The links between Svoboda and Fiore were further consolidated in May and June 2013. On 23 and 24 May, Osaulenko and Svoboda MP Andriy Illenko visited Rome at Fiore’s invitation, to discuss collaboration between the two parties with Forza Nuova’s leadership. Svoboda’s representatives also visited Forza Nuova’s youth camp and Illenko gave a talk about his party’s history and ideology, as well as sharing his thoughts on how the two parties could join forces in their “fight against the liberal forces of multiculturalism and the destruction of the national traditions of European civilization”.23
On 19 and 21 June, representatives of Forza Nuova, including its leader Roberto Fiore, visited Ukraine. The Italian and Ukrainian ultranationalists discussed the creation of a new group of European nationalist movements in order to “develop a new dynamic and strategic co-operation aimed at creating a new European political class”.24
Supposedly, the new group was to incorporate the organizations that had taken part in the Vision Europa conference in Stockholm.
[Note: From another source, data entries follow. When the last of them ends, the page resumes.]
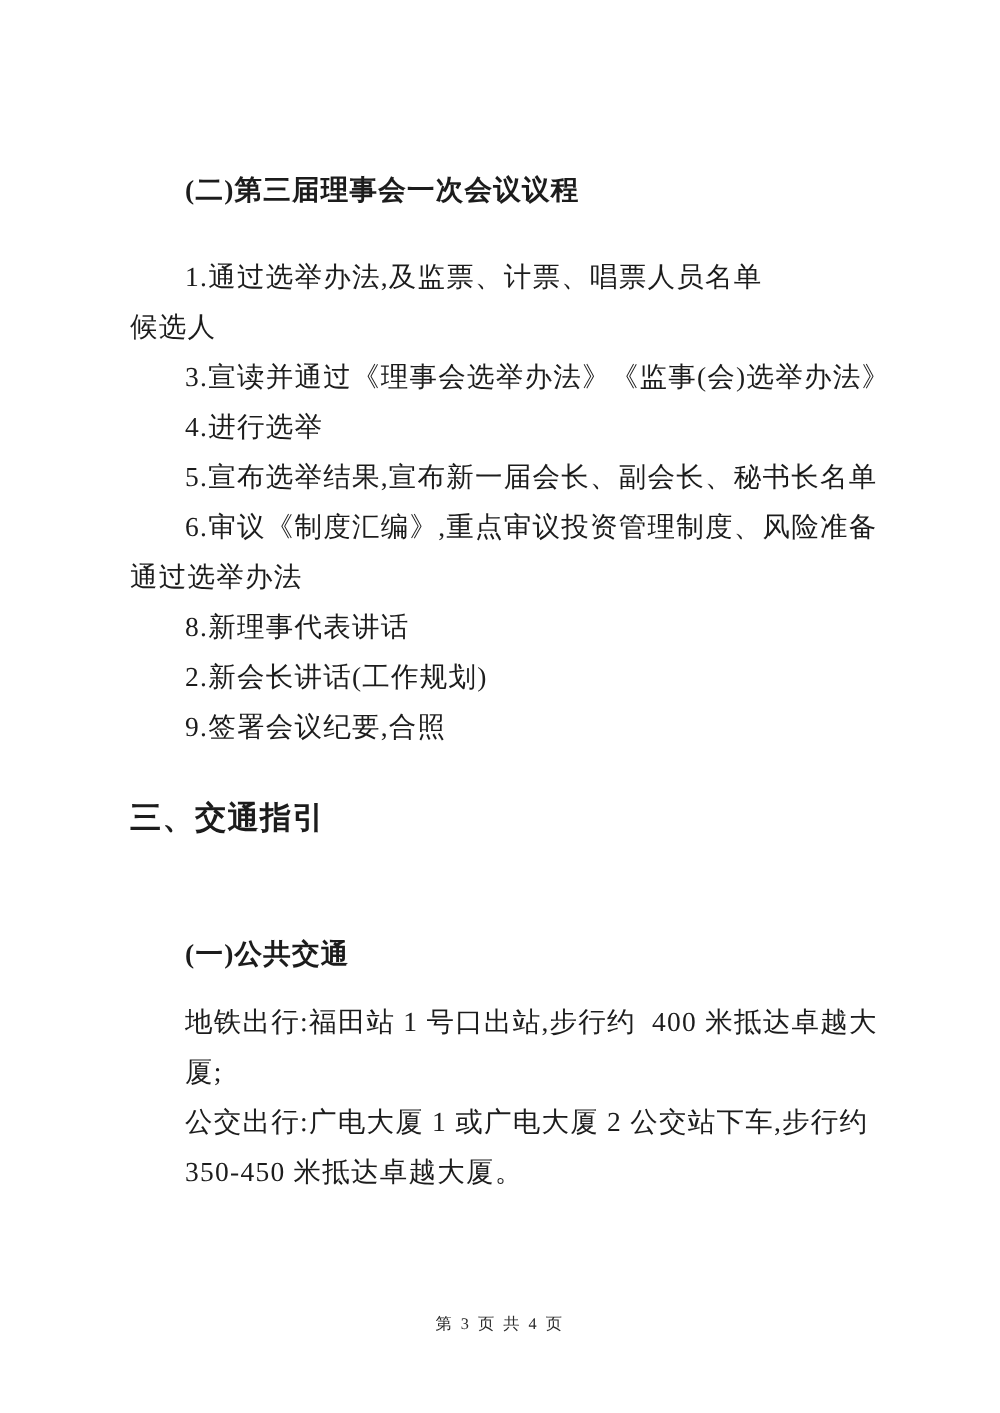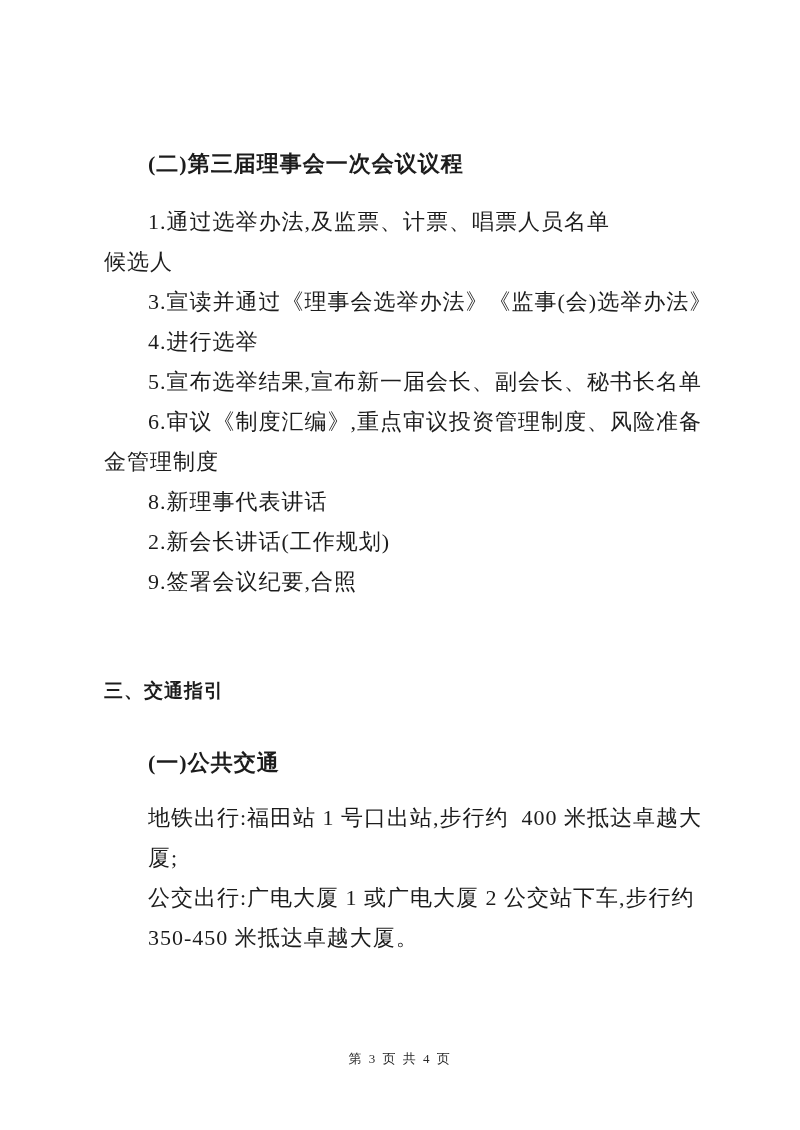"(二)第三届理事会一次会议议程" .sub-heading.s2 { top: 144px -> 132px }
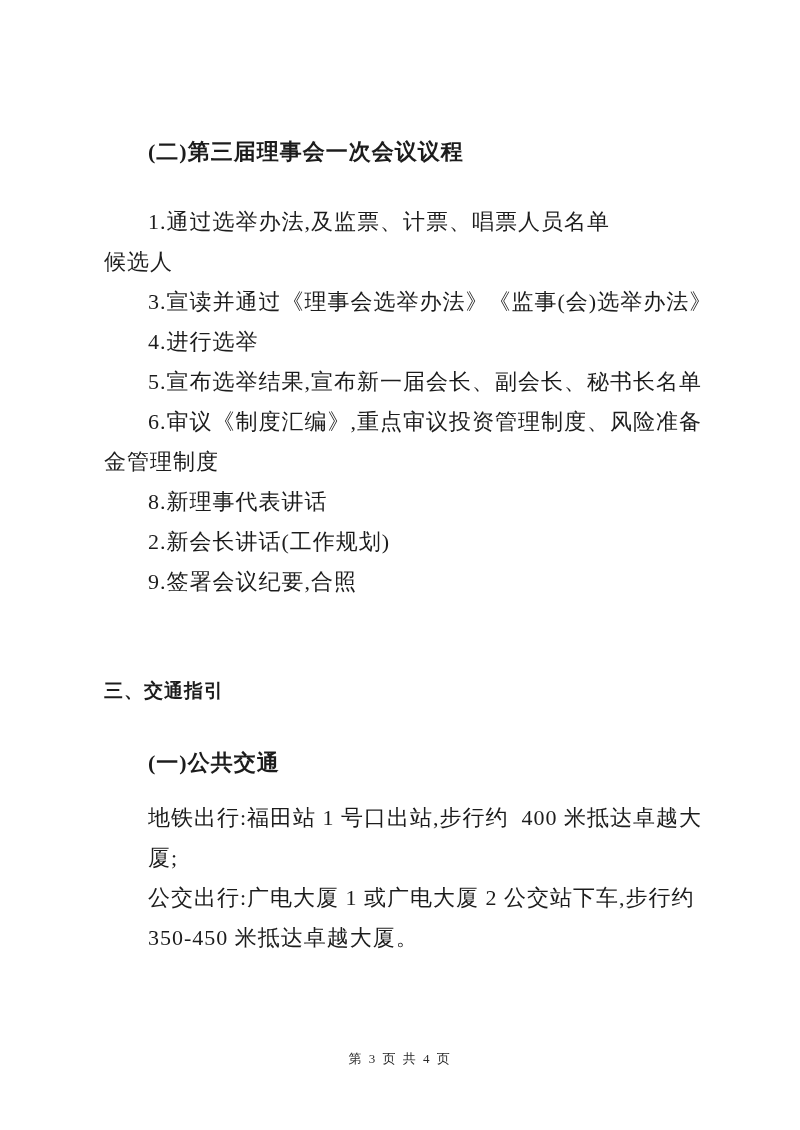"金管理制度" div.line { text: 金管理制度 -> 通过选举办法 }
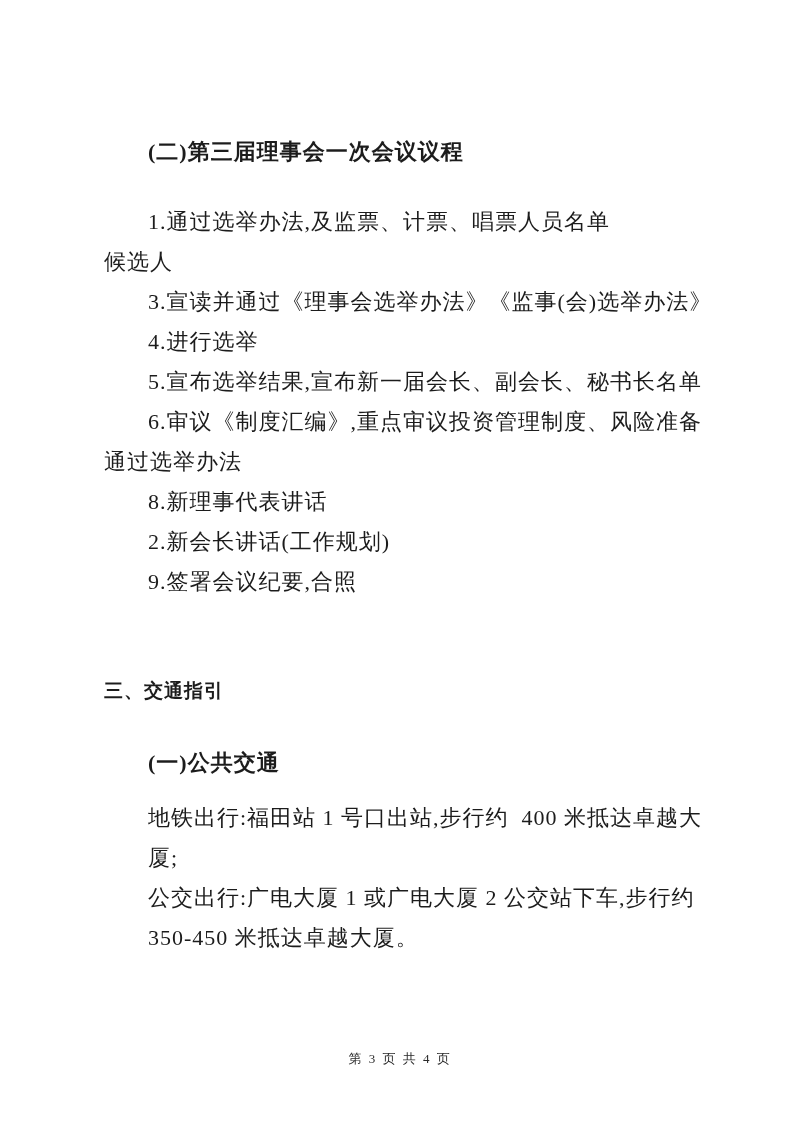"三、交通指引" .main-heading { font-family: Liberation Sans, sans-serif -> Liberation Serif, serif; font-size: 19px -> 25px; top: 671px -> 635px }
In the interim, on 29 May 2013, another Svoboda MP, Mykhaylo Holovko, visited the Landtag of Saxony to speak to the NPD. Holovko conveyed greetings from Tyahnybok and Serhiy Nadal, Svoboda’s mayor of the Ukrainian city of Ternopil. Svoboda and the NPD agreed to strengthen bilateral relations between the parties and parliamentary groups.
It remains to be seen whether Svoboda’s visits to its EU-based counterparts contribute to the creation of a new pan-European ultranationalist movement. None of the parties represented at the Vision Europa conference is a member of the AENM, while Fiore’s Forza Nuova is unlikely to cooperate with the AENM member from Fiamma Tricolore, from which it split in 1997. Fiore’s previous “ecumenical” fascist project, the European National Front, which united representatives from Forza Nuova, the NPD, the Romanian Noua Dreapta (New Right), the Greek Golden Dawn and the Spanish Falange, has failed. Therefore, it seems plausible to suggest that Svoboda’s European counterparts outside the AENM need a new umbrella organization.
Svoboda and Euromaidan
Svoboda’s active participation in the pro-European, pro-democratic protests that unfolded in late November 2013 as a response to Yanukovych’s u-turn on the signing of the Association Agreement with the EU, may seem like a double paradox.25 First of all, Svoboda’s former and present counterparts in the EU – be they associated with the AENM or with the embryonic extreme right association around Roberto Fiore – have always opposed the EU and its liberal democratic values of freedom and equality. Second, Svoboda itself criticized the EU and rejected Ukraine’s European integration. As Svoboda MP Andriy Illenko argued in 2010, Ukraine’s rapprochement with the EU implied “acceptance of a cosmopolitan ideology, dissolution of the modern liberal empire, and submission to the […] gradual loss of national identity”.26
Why, then, has Svoboda supported the pro-democratic and pro-European protests collectively known as Euromaidan? What has compelled Svoboda’s leadership to support those Ukrainians who aspire to “dissolve” Ukraine in “the ocean of transnational capital and migration flows”?27
The following three explanations seem the most worthy of consideration: (1) Svoboda views Ukraine’s European integration as a definitive turn away from all Russia-led Eurasian integration projects, (2) the party has recognized the pro-European attitudes of its voters, and (3) Svoboda views Euromaidan, which quickly evolved into a revolution,28 as a platform for self-promotion and propaganda. Let us consider these explanations in more detail.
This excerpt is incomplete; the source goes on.